In a third article, however, the New York Times provides us with yet another image of the Russian state – one which, rather than robbing everybody blind, is investing heavily in improving the country’s infrastructure. In this article, the Times notes that the Russian government has built up massive financial reserves and is set to splurge a large proportion of these in a drive ‘to spend about $100 bn on big infrastructure projects.’ The Kremlin, says the article, is also pressuring wealthy businessmen to display their patriotism by increasing their investments in the Russian economy, and apparently ‘the arm twisting is working.’

So here we have a Russia in which the state is involved in much more than just theft (after all, if the state has built up reserves of over $400 bn, it would appear that most of its revenues aren’t actually being stolen). Moreover, this isn’t a country operating in a state of pure chaos. It may not be as tightly controlled as in image no. 1, but there’s a fair degree of order here, far more than image no. 2 would suggest.

Supplementing this third view of Russia is an article in Bloomberg by Leonid Ragozin. In this Ragozin notes that, ‘Since 2011, the Kremlin has been promoting a multibillion-dollar campaign to modernize Russian cities and towns.’ He describes an urban redevelopment project in the town of Torzhok, near Tver. This has included the opening of a new high speed rail line to Torzhok and the revitalization of the town’s tourism industry, and has been successful in attracting investment and in persuading people to move back into the town. Among the latter are a businesswoman, Tatyana Sokolova, and the new town mayor, Aleksandr Menshchikov, both of whom have played leading roles in redeveloping Torzhok. The two are credited with obtaining funds from international development banks and renovating the town square and key local landmarks, as well as developing a ‘museum and conference space and art residencies.’

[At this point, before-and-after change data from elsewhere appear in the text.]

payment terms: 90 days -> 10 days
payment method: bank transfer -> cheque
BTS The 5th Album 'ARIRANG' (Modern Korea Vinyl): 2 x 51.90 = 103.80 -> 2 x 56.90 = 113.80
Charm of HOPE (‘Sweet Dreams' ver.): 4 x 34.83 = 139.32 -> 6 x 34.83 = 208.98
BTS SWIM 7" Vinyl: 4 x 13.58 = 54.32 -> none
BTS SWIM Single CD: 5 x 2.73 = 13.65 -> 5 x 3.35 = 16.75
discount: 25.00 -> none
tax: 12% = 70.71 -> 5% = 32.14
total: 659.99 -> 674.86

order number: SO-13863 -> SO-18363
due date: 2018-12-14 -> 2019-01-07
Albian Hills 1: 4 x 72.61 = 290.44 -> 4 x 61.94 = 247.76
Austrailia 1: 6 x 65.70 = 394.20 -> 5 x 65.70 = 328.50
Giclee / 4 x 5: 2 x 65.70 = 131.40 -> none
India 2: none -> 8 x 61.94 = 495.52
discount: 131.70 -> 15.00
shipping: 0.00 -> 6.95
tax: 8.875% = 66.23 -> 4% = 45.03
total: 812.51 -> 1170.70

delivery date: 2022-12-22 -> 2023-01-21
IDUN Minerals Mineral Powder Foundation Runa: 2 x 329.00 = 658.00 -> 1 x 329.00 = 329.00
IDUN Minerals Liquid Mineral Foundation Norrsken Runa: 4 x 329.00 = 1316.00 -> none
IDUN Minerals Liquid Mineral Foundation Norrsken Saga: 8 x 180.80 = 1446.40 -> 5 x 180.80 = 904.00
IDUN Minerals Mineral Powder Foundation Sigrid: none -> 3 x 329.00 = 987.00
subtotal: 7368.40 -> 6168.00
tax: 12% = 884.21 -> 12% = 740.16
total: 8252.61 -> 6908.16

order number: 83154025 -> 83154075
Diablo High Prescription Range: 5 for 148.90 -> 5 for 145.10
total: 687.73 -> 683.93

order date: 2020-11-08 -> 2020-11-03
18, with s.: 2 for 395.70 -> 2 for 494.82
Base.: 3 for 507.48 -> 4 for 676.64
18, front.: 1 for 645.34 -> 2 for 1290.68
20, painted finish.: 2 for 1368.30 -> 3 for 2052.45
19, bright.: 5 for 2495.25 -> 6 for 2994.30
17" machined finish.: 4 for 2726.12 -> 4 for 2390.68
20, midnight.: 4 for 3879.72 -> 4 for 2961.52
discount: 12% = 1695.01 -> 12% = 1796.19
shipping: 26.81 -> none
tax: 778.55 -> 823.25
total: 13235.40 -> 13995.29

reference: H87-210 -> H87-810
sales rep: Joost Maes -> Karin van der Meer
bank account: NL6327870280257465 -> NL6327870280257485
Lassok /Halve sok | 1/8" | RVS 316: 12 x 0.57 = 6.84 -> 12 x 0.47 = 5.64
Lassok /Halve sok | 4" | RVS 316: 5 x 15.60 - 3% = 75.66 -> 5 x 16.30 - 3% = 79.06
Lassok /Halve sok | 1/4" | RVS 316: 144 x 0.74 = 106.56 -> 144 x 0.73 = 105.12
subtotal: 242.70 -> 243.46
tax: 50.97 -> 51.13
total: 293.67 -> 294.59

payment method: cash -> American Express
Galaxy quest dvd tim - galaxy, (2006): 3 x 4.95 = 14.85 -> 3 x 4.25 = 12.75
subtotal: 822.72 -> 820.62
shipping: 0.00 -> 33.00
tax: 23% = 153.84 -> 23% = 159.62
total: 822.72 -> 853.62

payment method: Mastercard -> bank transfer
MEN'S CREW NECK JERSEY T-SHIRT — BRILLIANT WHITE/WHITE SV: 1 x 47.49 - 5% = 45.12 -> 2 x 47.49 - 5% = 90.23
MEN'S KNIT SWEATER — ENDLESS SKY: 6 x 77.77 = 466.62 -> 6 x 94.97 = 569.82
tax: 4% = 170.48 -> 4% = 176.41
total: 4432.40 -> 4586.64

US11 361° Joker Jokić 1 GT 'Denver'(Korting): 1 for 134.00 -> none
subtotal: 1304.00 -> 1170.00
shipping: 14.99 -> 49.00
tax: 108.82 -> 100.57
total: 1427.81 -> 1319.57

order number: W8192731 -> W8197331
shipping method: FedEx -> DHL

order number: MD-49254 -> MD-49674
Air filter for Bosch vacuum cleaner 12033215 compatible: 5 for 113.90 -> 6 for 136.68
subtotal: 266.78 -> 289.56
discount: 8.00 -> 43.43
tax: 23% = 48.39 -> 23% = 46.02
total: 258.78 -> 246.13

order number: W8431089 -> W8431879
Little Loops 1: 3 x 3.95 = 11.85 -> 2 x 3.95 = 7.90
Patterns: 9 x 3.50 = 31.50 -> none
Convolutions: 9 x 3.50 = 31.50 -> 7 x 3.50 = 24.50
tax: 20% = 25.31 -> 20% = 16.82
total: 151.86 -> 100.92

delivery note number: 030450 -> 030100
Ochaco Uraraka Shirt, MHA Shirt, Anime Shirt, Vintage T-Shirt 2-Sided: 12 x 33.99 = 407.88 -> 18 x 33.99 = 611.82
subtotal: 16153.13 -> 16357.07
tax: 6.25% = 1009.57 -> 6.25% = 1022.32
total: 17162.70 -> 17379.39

Menshchikov is described as ‘a graduate of the elite Moscow School of the Economy’, and is portrayed as a highly educated, successful, and apparently dedicated official. As such, he’s far removed from the likes of Voronenkov. Nor is he entirely alone. A businessman who came to speak to my students last year told them that back in the 1990s Russian officials were largely ignorant both of law and of how modern economies worked; they produced very poor legislation, full of loopholes for corrupt practices, and were also incompetent when it came to putting plans into practice. Now matters were rather better. This is not universally true, of course. Nevertheless, in a way which wasn’t possible in the 1990s, one can now find hard-working, well-educated, competent, and honest officials with whom can work to do business in Russia effectively.

So, which image best represents the real Russia? The answer, I suspect, is a bit of all three. There’s a state which is theoretically highly centralized, but which in practice oversees some degree of chaos, but which is also able to exert a certain amount of control and enact plans of economic development; there’s a high level of corruption, but also a genuine effort to improve the country’s condition; there are crooked and incompetent officials, but also honest and efficient ones. In short, it’s a thoroughly mixed bag.

As human beings, we like to label things and put them in neat boxes. We also like to contrast them with things they are not, in order more clearly to define them. Thus we come up with simple ways to describe countries – kleptocracy, mafia state, and so on – and we set up simple dichotomies between us and them– democratic v. authoritarian, liberal v. reactionary, etc. But while such devices shows us part of the truth, their oversimplified nature means that they obscure much more than they reveal. If there is any common theme one can extract from these recent articles, it is that reality is far more complex than we are often led to believe.